::: Data section :::

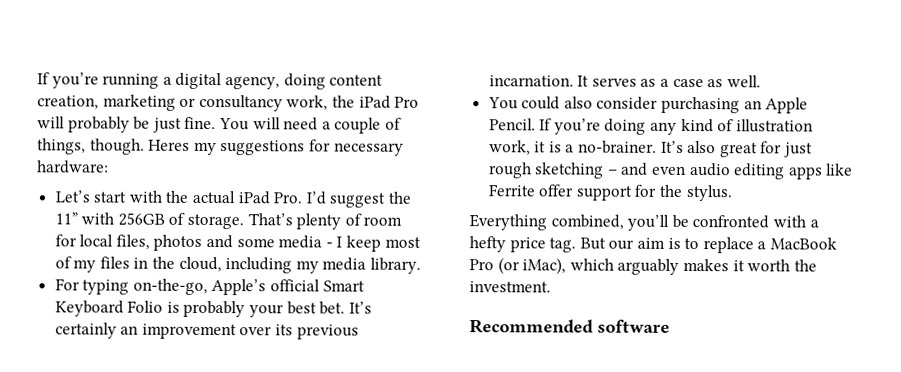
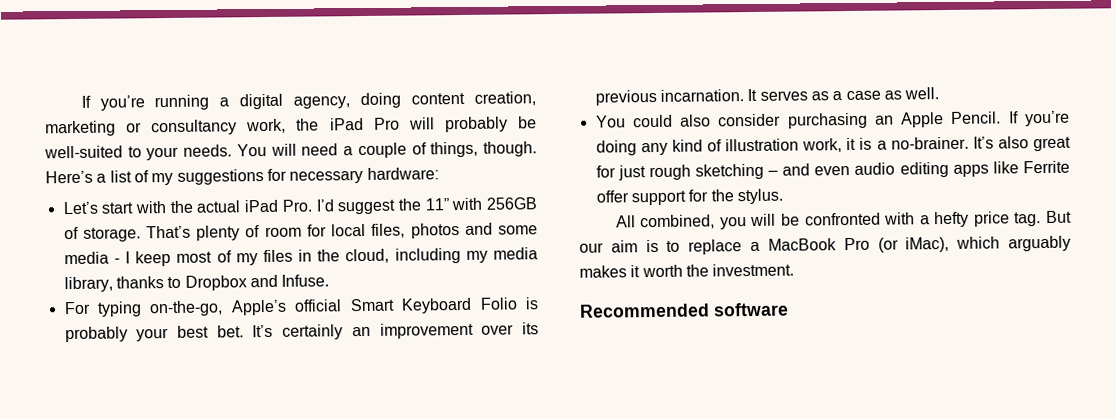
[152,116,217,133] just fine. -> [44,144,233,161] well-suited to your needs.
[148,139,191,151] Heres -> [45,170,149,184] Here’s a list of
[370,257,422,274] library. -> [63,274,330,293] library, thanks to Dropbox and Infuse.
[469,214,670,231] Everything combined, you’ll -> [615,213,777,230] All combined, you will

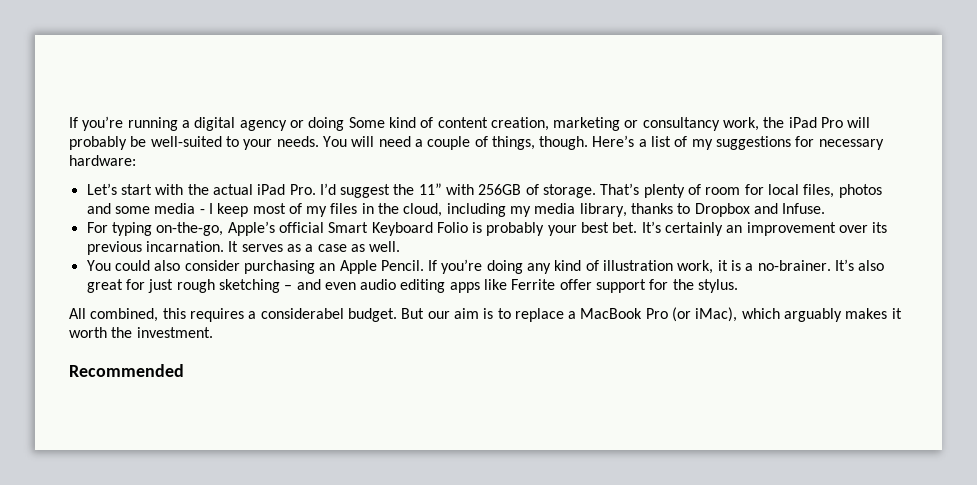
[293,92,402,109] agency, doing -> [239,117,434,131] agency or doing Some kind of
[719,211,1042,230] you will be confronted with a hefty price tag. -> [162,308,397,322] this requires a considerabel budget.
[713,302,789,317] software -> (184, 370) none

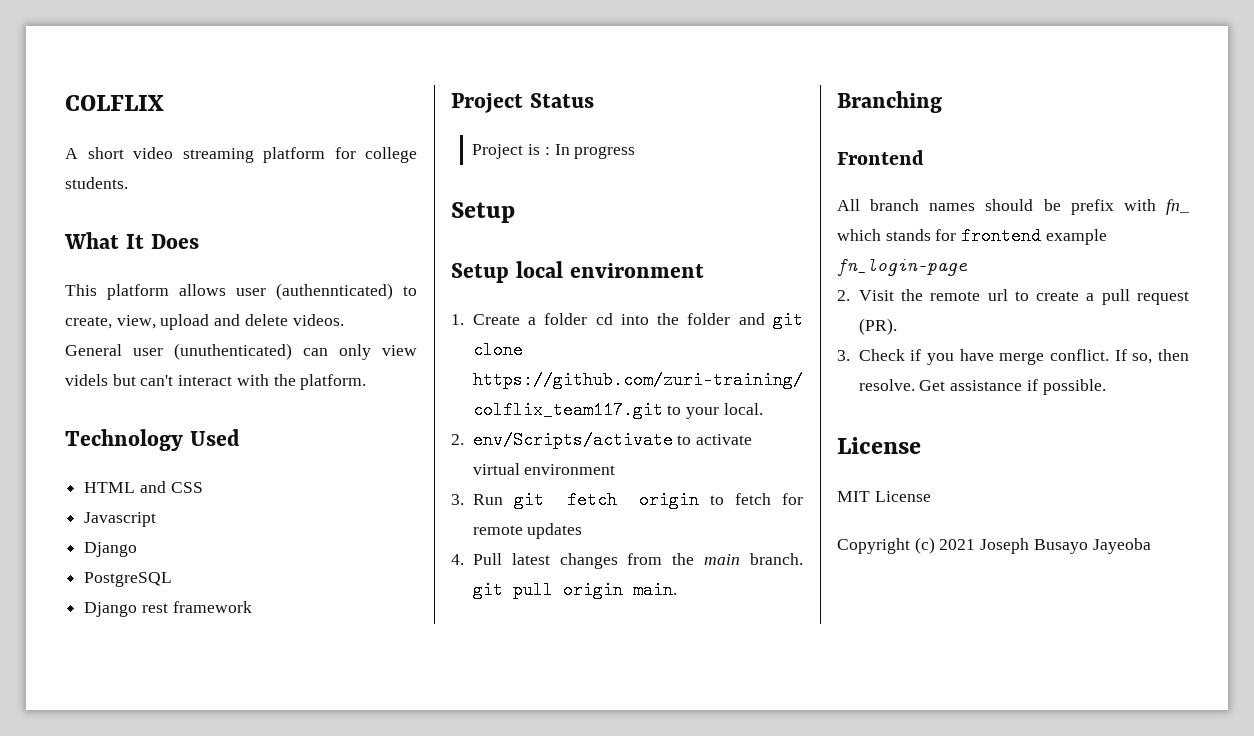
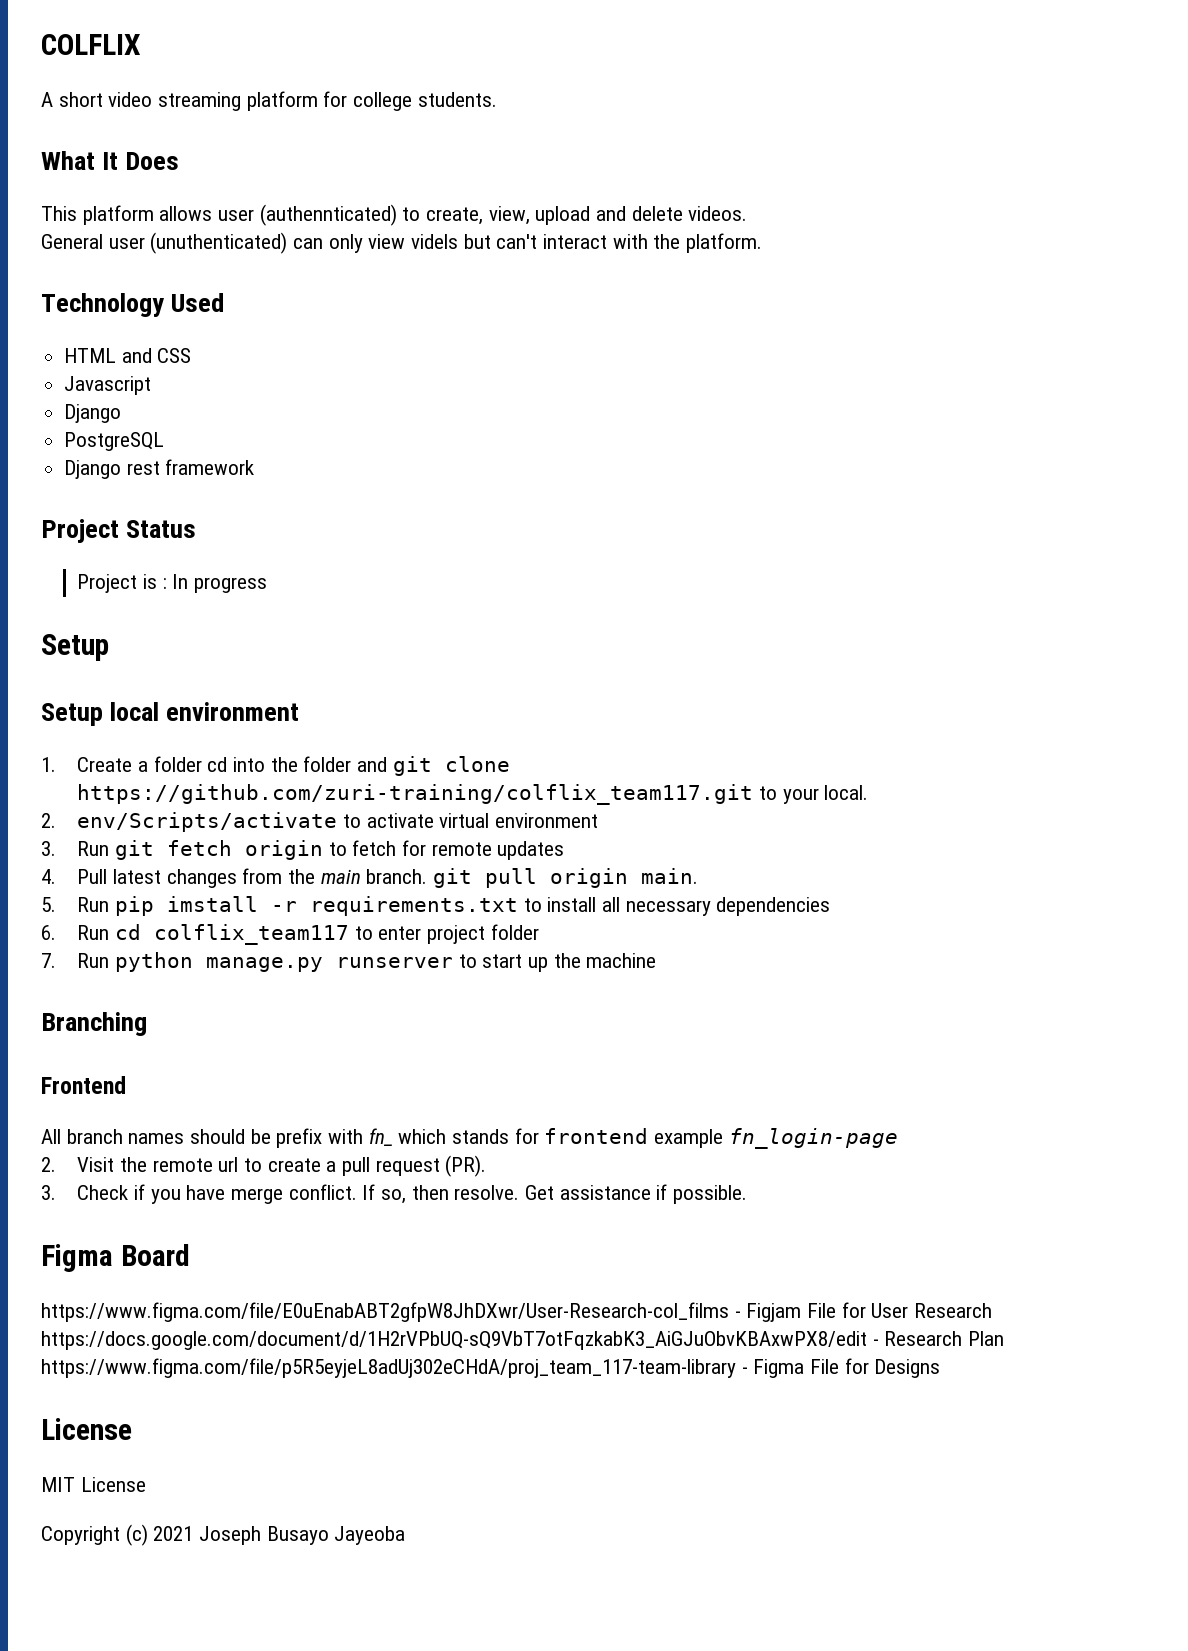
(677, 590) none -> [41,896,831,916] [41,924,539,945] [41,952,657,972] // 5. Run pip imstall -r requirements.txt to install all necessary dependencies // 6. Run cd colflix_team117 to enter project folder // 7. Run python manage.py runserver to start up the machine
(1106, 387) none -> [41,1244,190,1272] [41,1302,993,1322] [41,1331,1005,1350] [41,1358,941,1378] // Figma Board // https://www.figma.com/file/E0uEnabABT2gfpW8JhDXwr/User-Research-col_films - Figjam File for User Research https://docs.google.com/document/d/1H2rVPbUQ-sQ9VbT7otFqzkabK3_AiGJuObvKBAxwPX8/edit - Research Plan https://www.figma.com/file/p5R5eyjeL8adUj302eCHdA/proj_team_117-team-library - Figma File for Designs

:::

## Work request:
The answer must be the full listing above, copied exactly, with no pictures in it.

## Task answer:
[152,116,217,133] just fine. -> [44,144,233,161] well-suited to your needs.
[148,139,191,151] Heres -> [45,170,149,184] Here’s a list of
[370,257,422,274] library. -> [63,274,330,293] library, thanks to Dropbox and Infuse.
[469,214,670,231] Everything combined, you’ll -> [615,213,777,230] All combined, you will

[293,92,402,109] agency, doing -> [239,117,434,131] agency or doing Some kind of
[719,211,1042,230] you will be confronted with a hefty price tag. -> [162,308,397,322] this requires a considerabel budget.
[713,302,789,317] software -> (184, 370) none

(677, 590) none -> [41,896,831,916] [41,924,539,945] [41,952,657,972] // 5. Run pip imstall -r requirements.txt to install all necessary dependencies // 6. Run cd colflix_team117 to enter project folder // 7. Run python manage.py runserver to start up the machine
(1106, 387) none -> [41,1244,190,1272] [41,1302,993,1322] [41,1331,1005,1350] [41,1358,941,1378] // Figma Board // https://www.figma.com/file/E0uEnabABT2gfpW8JhDXwr/User-Research-col_films - Figjam File for User Research https://docs.google.com/document/d/1H2rVPbUQ-sQ9VbT7otFqzkabK3_AiGJuObvKBAxwPX8/edit - Research Plan https://www.figma.com/file/p5R5eyjeL8adUj302eCHdA/proj_team_117-team-library - Figma File for Designs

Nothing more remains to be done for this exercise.